▸ EXERCISE AIM
Begin the copy at the line that contains "2021-09-23: 13 -> 17", end it at the last line of the entries below, keep every word exact, and include no pictures.

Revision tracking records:
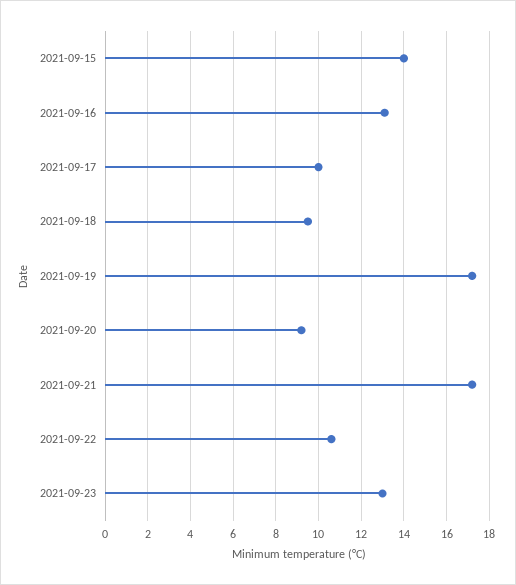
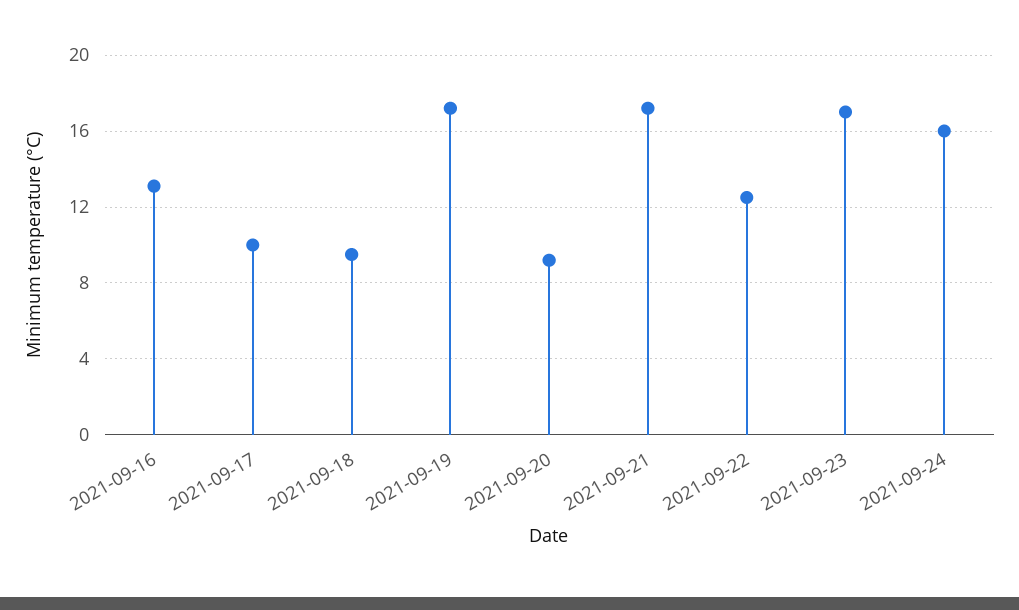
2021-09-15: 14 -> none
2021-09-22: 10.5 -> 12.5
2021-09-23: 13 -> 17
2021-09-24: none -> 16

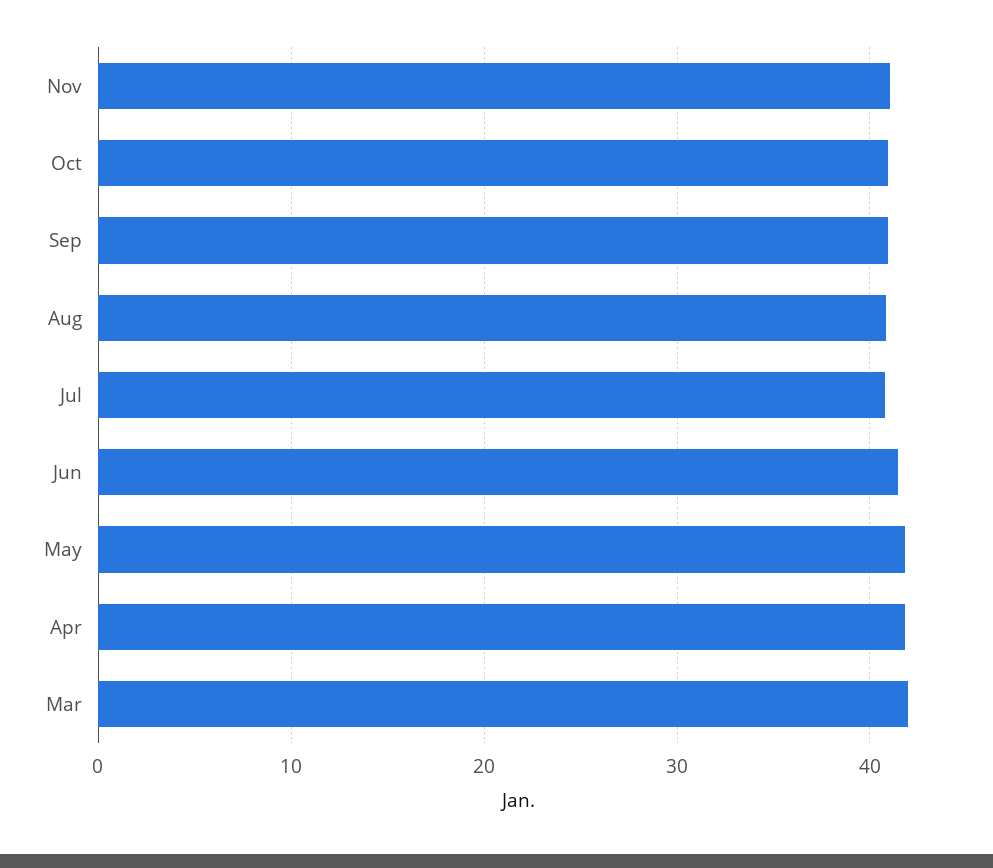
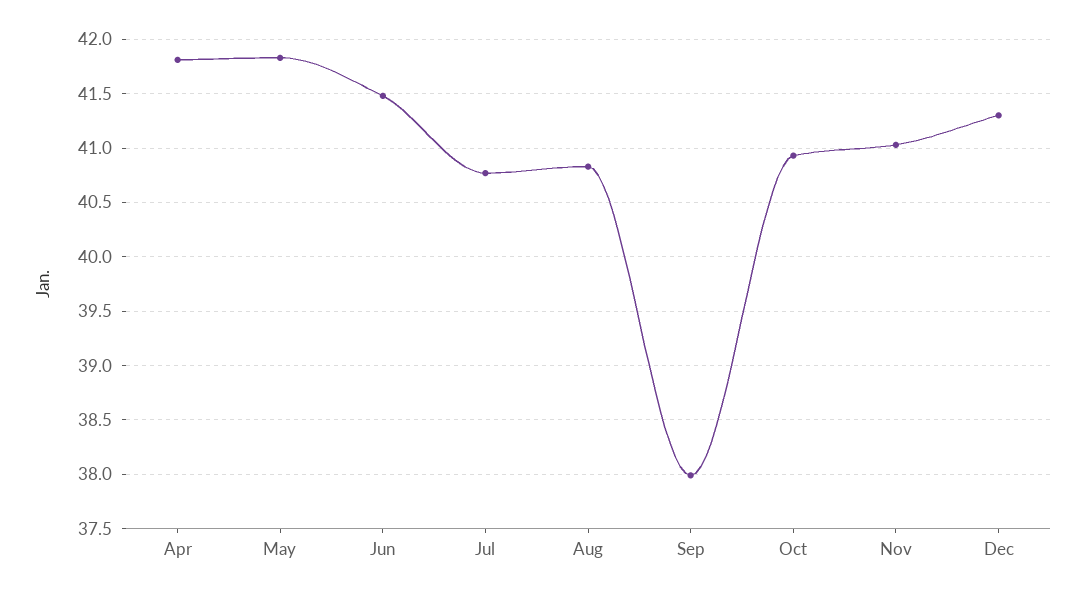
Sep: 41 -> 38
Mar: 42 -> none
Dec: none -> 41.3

▸ ANSWER BOX
2021-09-23: 13 -> 17
2021-09-24: none -> 16

Sep: 41 -> 38
Mar: 42 -> none
Dec: none -> 41.3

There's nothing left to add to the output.